Zinc (Zn2+), a tiny metal ion stored in the insulin granules of β-cells at concentrations 1000-fold higher than in other cell types, is a determinant of β-cell identity, function, and survival.1 A central component of the insulin hexamer that enables the crystallization and stabilization of insulin, Zn2+ is secreted with insulin and subsequently re-imported into the cell. Extensive Zn2+ trafficking occurs across the β-cell membrane, and intra- and extracellular Zn2+ concentrations are important for glucose homeostasis and β-cell development.

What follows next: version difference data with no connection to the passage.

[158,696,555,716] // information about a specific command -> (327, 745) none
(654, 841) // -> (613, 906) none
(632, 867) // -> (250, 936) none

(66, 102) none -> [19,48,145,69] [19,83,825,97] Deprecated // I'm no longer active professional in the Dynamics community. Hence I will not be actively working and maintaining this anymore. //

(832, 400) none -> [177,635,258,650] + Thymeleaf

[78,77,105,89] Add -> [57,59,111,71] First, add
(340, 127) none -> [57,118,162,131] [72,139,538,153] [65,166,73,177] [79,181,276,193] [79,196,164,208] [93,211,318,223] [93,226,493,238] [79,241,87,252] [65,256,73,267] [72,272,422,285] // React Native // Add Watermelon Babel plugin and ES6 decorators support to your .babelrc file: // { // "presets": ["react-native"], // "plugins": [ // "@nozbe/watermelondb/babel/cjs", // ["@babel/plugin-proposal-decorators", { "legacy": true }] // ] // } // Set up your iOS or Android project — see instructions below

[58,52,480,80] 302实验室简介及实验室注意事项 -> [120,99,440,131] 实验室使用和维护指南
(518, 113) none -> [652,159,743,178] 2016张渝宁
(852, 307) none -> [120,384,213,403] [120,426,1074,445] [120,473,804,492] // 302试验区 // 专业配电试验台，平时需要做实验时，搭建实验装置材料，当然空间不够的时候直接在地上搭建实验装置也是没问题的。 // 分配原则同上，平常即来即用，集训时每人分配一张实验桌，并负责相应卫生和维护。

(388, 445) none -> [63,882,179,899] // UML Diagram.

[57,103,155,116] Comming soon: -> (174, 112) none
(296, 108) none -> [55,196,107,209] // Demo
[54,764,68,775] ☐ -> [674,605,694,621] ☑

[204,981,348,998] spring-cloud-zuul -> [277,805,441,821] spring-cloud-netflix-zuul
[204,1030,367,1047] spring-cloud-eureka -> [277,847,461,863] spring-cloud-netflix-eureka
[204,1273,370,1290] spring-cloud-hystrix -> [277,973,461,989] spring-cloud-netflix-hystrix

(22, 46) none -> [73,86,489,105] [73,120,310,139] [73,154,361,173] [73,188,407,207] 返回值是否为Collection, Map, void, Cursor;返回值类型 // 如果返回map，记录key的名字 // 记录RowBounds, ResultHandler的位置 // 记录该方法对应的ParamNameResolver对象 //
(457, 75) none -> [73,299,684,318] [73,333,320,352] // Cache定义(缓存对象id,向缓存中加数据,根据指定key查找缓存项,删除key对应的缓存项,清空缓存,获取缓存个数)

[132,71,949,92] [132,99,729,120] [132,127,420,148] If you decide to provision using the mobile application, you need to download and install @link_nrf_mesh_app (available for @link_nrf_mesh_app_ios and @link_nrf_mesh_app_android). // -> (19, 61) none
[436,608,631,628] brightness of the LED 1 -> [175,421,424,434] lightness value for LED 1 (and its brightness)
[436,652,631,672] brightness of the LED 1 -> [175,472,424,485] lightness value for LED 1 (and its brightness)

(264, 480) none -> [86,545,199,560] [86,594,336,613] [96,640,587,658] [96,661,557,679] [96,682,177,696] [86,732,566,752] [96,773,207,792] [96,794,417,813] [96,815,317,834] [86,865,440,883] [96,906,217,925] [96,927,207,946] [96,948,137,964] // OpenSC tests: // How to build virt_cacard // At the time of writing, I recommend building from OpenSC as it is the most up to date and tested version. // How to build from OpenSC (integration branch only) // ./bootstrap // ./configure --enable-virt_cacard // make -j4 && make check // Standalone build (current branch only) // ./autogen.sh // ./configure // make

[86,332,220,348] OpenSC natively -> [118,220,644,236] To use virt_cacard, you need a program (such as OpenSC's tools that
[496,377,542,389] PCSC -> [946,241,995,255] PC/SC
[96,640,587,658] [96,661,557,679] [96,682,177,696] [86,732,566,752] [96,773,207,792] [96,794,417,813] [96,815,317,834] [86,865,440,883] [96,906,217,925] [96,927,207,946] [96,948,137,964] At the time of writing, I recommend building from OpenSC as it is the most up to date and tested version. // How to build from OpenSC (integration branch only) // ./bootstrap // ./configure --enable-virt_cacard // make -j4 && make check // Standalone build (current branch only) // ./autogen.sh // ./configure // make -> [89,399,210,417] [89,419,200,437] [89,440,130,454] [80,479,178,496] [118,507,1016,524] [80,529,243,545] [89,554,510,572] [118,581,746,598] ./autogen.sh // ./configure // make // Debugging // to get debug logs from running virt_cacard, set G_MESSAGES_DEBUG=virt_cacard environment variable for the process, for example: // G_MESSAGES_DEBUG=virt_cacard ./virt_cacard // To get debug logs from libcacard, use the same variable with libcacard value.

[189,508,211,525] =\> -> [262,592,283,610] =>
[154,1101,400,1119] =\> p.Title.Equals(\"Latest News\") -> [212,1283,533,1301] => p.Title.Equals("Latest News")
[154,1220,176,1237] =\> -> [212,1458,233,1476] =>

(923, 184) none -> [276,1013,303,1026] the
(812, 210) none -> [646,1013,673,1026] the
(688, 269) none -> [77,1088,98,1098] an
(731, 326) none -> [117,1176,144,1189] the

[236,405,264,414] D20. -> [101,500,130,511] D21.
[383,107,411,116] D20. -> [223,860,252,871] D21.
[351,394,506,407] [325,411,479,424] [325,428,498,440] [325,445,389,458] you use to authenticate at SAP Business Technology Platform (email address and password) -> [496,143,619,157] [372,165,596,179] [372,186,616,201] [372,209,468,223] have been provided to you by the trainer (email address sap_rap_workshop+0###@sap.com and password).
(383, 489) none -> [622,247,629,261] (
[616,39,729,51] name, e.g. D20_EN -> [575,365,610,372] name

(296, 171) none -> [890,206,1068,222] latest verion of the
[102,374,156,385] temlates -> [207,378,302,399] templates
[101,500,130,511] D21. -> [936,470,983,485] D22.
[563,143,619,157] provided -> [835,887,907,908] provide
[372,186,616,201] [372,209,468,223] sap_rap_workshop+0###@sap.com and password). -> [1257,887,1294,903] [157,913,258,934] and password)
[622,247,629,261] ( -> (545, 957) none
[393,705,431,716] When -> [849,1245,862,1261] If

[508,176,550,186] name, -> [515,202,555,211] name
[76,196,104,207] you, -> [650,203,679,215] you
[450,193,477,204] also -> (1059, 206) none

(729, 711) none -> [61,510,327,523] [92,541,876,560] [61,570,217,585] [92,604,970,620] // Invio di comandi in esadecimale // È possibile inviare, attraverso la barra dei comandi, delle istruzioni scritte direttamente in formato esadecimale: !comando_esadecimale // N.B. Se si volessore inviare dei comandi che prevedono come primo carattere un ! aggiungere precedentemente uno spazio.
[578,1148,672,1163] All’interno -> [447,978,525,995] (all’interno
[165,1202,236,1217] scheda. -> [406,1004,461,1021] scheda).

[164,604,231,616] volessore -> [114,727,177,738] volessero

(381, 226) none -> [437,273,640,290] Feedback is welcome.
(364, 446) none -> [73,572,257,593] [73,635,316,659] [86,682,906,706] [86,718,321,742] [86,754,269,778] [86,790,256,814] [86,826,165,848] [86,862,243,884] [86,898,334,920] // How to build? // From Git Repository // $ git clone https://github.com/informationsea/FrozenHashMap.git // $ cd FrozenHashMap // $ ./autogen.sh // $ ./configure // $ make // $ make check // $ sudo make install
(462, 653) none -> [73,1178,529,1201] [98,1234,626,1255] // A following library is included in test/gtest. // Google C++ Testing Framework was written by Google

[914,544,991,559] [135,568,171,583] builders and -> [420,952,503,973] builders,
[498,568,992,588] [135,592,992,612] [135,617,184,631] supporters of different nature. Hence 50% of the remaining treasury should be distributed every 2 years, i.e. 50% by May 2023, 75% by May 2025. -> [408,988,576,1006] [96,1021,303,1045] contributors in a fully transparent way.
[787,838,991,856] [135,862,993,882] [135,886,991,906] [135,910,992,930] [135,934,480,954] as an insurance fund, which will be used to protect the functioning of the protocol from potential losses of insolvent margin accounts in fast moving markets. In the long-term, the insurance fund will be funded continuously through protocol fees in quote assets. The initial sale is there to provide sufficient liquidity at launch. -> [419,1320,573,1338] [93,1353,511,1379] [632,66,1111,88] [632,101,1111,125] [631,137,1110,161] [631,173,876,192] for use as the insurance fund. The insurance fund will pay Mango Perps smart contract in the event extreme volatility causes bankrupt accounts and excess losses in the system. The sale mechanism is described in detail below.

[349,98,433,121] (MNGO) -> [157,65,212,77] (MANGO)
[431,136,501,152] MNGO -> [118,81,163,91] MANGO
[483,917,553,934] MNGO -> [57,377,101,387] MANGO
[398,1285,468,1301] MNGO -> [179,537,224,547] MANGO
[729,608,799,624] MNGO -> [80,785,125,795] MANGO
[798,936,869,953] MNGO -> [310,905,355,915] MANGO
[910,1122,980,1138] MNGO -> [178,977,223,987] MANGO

These characteristics make Zn2+ an attractive tool for β-cell-specific therapy, as Zn-based prodrug systems can deliver small molecules selectively into β-cells.2

However, disturbances occur within this tightly regulated physiological system. An extreme shift occurs during early β-cell development, when Zn2+ is essential for RNA synthesis and organelle formation. Zn2+ accumulates to high levels within β-cells, coinciding with an increased number of insulin secretory granules and increased expression of zinc transporter 8 (ZnT8). ZnT8 is expressed almost exclusively in pancreatic islets and serves as the primary mediator of β-cell Zn2+ enrichment. After final maturation, granules are released during glucose stimulation, resulting in increased extracellular Zn2+ levels.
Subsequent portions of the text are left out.